MarkLogic Server
XQUERY API DOCUMENTATION
3.1
This page was generated
November  5,  2007
6:03  PM
XQuery Built-In and Modules Function Reference

Module: PDF Conversion

The PDF module is part of the conversion processing pipeline. These functions are used to manipulate XHTML derived by converting PDF documents, as part of conversion processing.

To use the PDF module as part of your own XQuery module, include the following line in your XQuery prolog:

import module namespace pdf = "http://marklogic.com/cpf/pdf" at "/MarkLogic/conversion/pdf.xqy"

You will need to ensure that the PDF module is loaded into the same modules database as the importing module.

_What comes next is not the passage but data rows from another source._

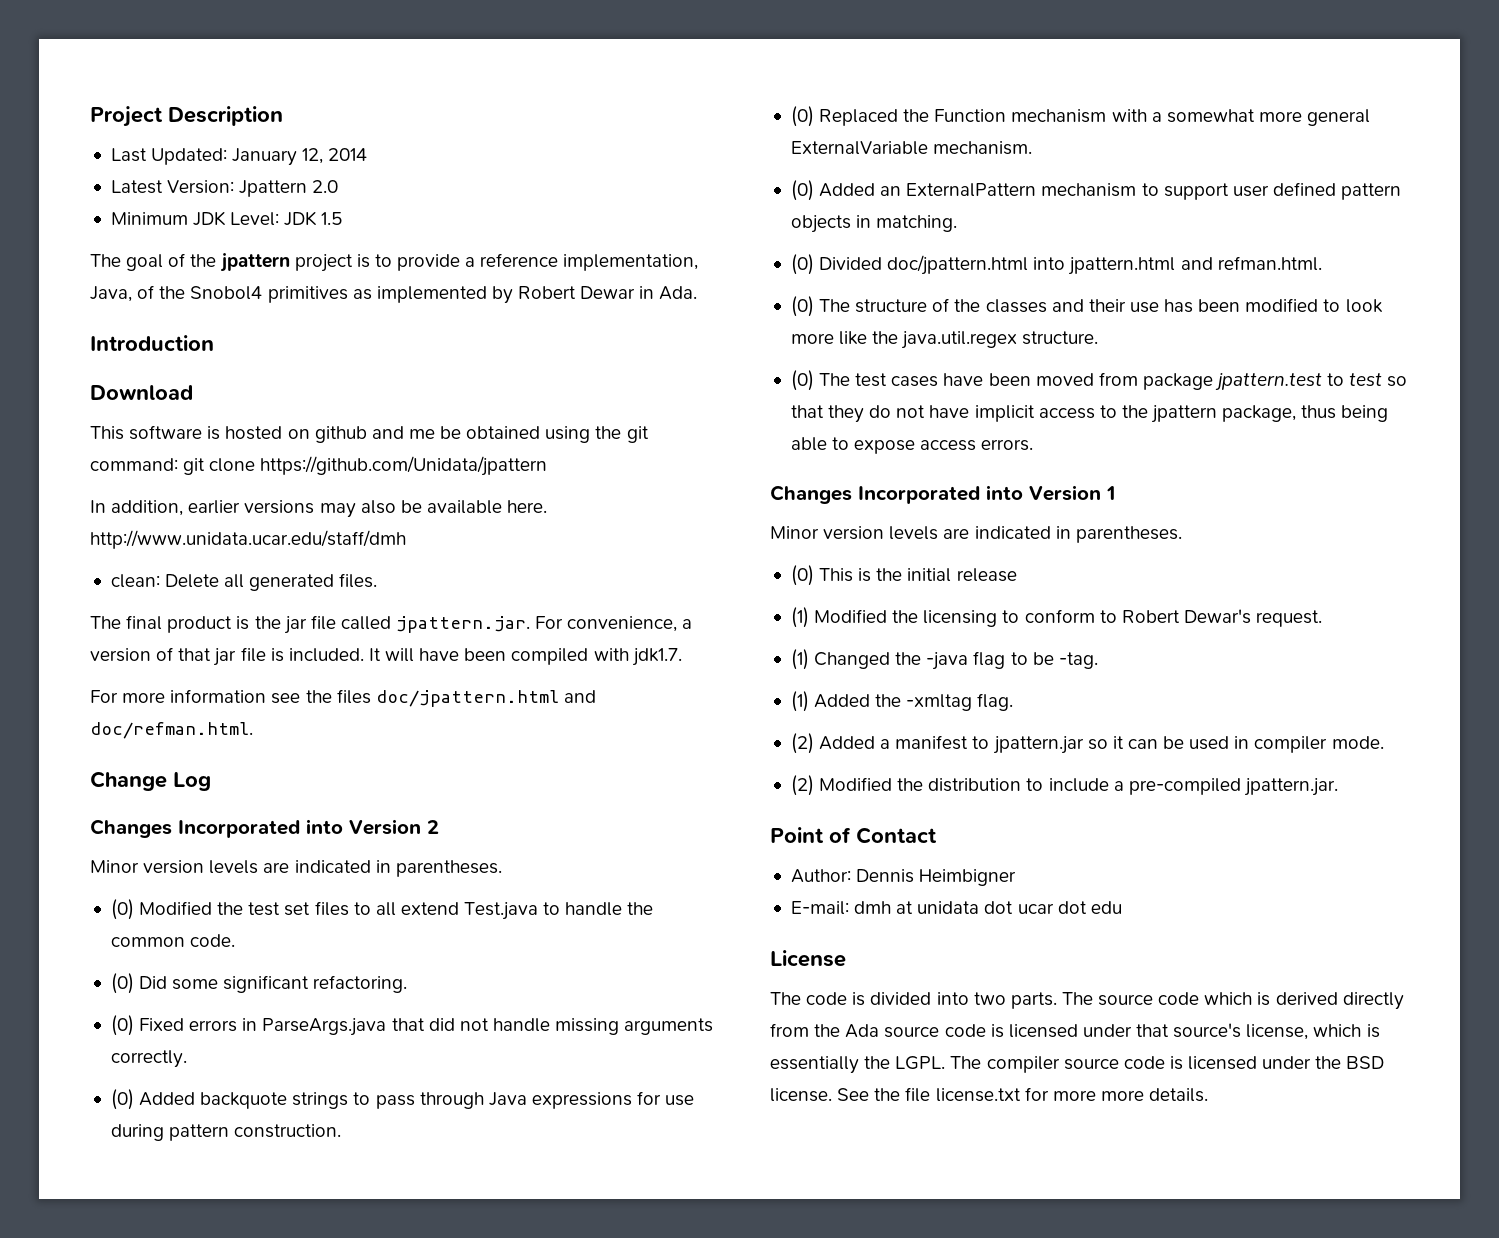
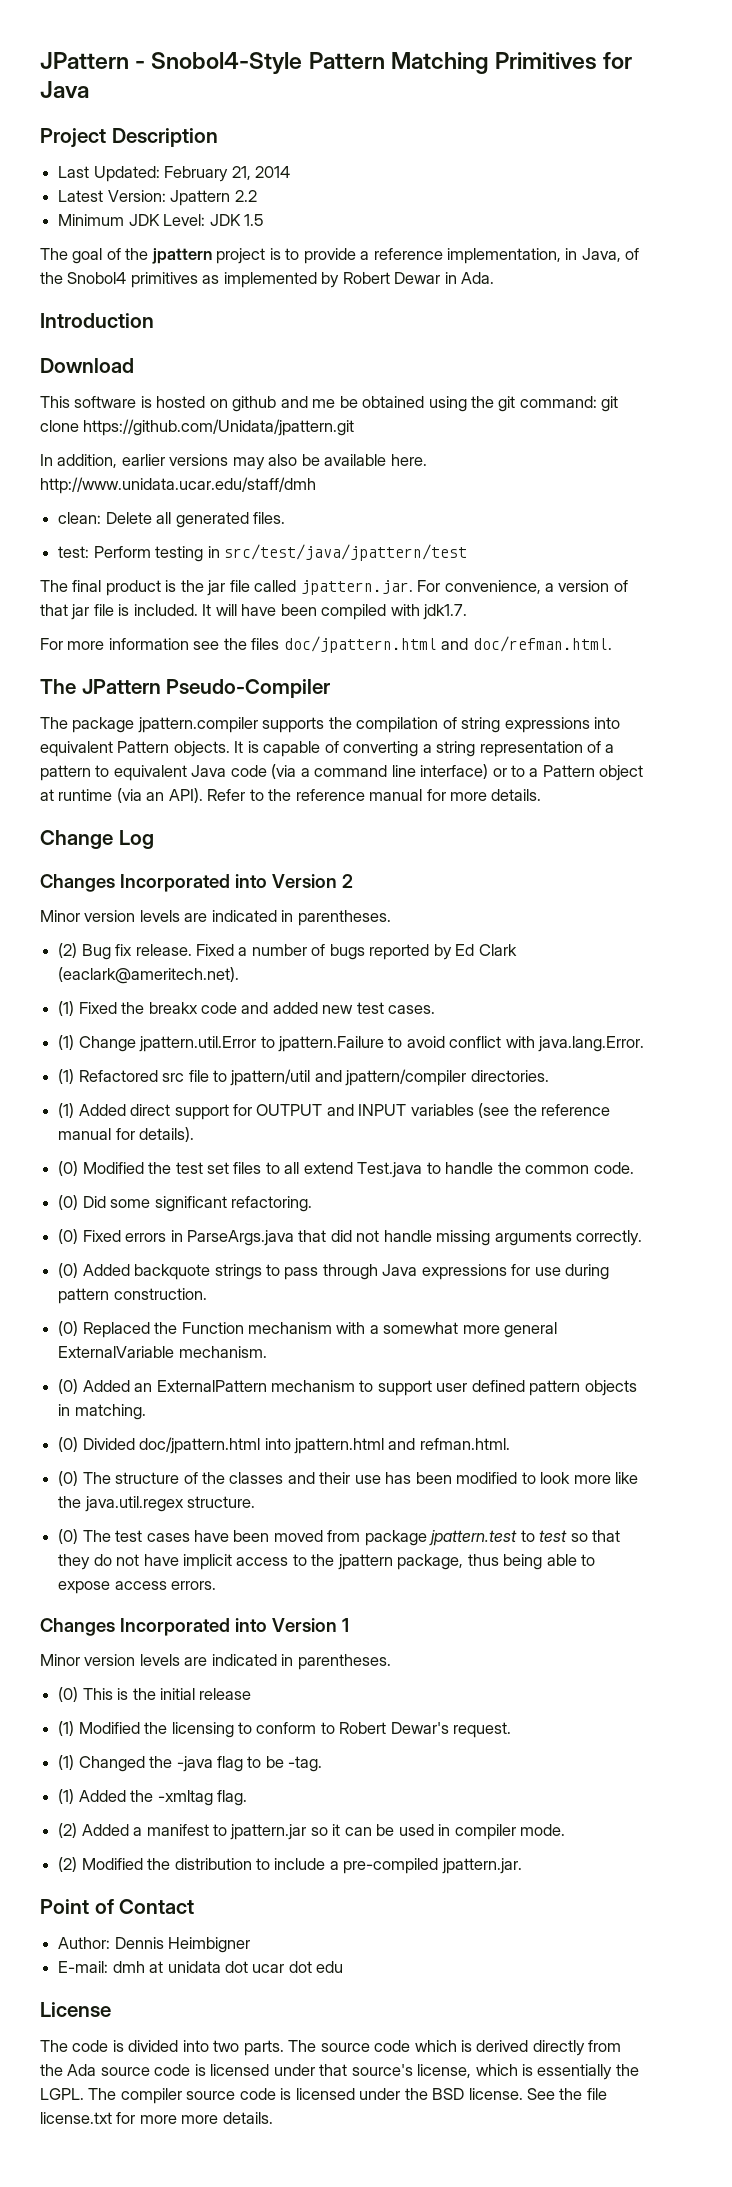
+ JPattern - Snobol4-Style Pattern Matching Primitives for Java
- Last Updated: January 12, 2014
+ Last Updated: February 21, 2014
- Latest Version: Jpattern 2.0
+ Latest Version: Jpattern 2.2
- The goal of the jpattern project is to provide a reference implementation, Java, of the Snobol4 primitives as implemented by Robert Dewar in Ada.
+ The goal of the jpattern project is to provide a reference implementation, in Java, of the Snobol4 primitives as implemented by Robert Dewar in Ada.
- This software is hosted on github and me be obtained using the git command: git clone https://github.com/Unidata/jpattern
+ This software is hosted on github and me be obtained using the git command: git clone https://github.com/Unidata/jpattern.git
+ test: Perform testing in src/test/java/jpattern/test
+ The JPattern Pseudo-Compiler
+ The package jpattern.compiler supports the compilation of string expressions into equivalent Pattern objects. It is capable of converting a string representation of a pattern to equivalent Java code (via a command line interface) or to a Pattern object at runtime (via an API). Refer to the reference manual for more details.
+ (2) Bug fix release. Fixed a number of bugs reported by Ed Clark (eaclark@ameritech.net).
+ (1) Fixed the breakx code and added new test cases.
+ (1) Change jpattern.util.Error to jpattern.Failure to avoid conflict with java.lang.Error.
+ (1) Refactored src file to jpattern/util and jpattern/compiler directories.
+ (1) Added direct support for OUTPUT and INPUT variables (see the reference manual for details).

The library namespace prefix pdf is not predefined in the server.

Function Summary
pdf:clean Clean up any conversion artifacts or other infelicities.
pdf:get-toc Fetch the linked TOC, if any.
pdf:insert-toc-headers Locate TOC anchors and make them properly refer to headers at the appropriate level.
pdf:make-toc Clean and normalize the TOC produced by raw conversion.
Function Detail
pdf:clean(
$doc as node()?,
$toc as element()?
)  as   node()?
Summary:

Clean up any conversion artifacts or other infelicities.

Parameters:
$doc : The XHTML produced by conversion of a PDF document.
$toc : The TOC produced by conversion of a PDF document.

Example:
  import module namespace pdf = "http://marklogic.com/cpf/pdf" 
		  at "/MarkLogic/conversion/pdf.xqy"

  pdf:clean(fn:doc("my_pdf.xhtml"), pdf:get-toc("my_pdf.xhtml"))
  

pdf:get-toc(
$uri as xs:string
)  as   element()?
Summary:

Fetch the linked TOC, if any.

Parameters:
$uri : The URI of the converted PDF document.

Example:
  import module namespace pdf = "http://marklogic.com/cpf/pdf" 
		  at "/MarkLogic/conversion/pdf.xqy"

  pdf:get-toc("my_pdf.xhtml")
  

pdf:insert-toc-headers(
$doc as node()?,
$toc as element()?
)  as   node()?
Summary:

Locate TOC anchors and make them properly refer to headers at the appropriate level. Returned the transformed document.

Parameters:
$doc : The cleaned XHTML produced by PDF conversion.
$toc : The normalized TOC.

Example:
  import module namespace pdf = "http://marklogic.com/cpf/pdf" 
		  at "/MarkLogic/conversion/pdf.xqy"

  xdmp:document-insert( "myfile.xhtml", 
         pdf:insert-toc-headers( doc("myfile.xhtml"), 
                                 pdf:get-toc("myfile.xhtml") )
  )
  

pdf:make-toc(
$toc as element()?
)  as   element()?
Summary:

Clean and normalize the TOC produced by raw conversion.

Parameters:
$toc : The raw TOC element.

Example:
  import module namespace pdf = "http://marklogic.com/cpf/pdf" 
		  at "/MarkLogic/conversion/pdf.xqy"

  let $results := 
     xdmp:pdf-convert( xdmp:get("/myfiles/myfile.pdf"), "myfile.pdf" )
  let $manifest := $results[1]
  let $toc := 
      for $doc at $index in $results[2 to last()]
      let $name := string($manifest/*[$index])
      where fn:matches( $name, "toc.xml" )
      return $doc
  return pdf:make-toc( $toc )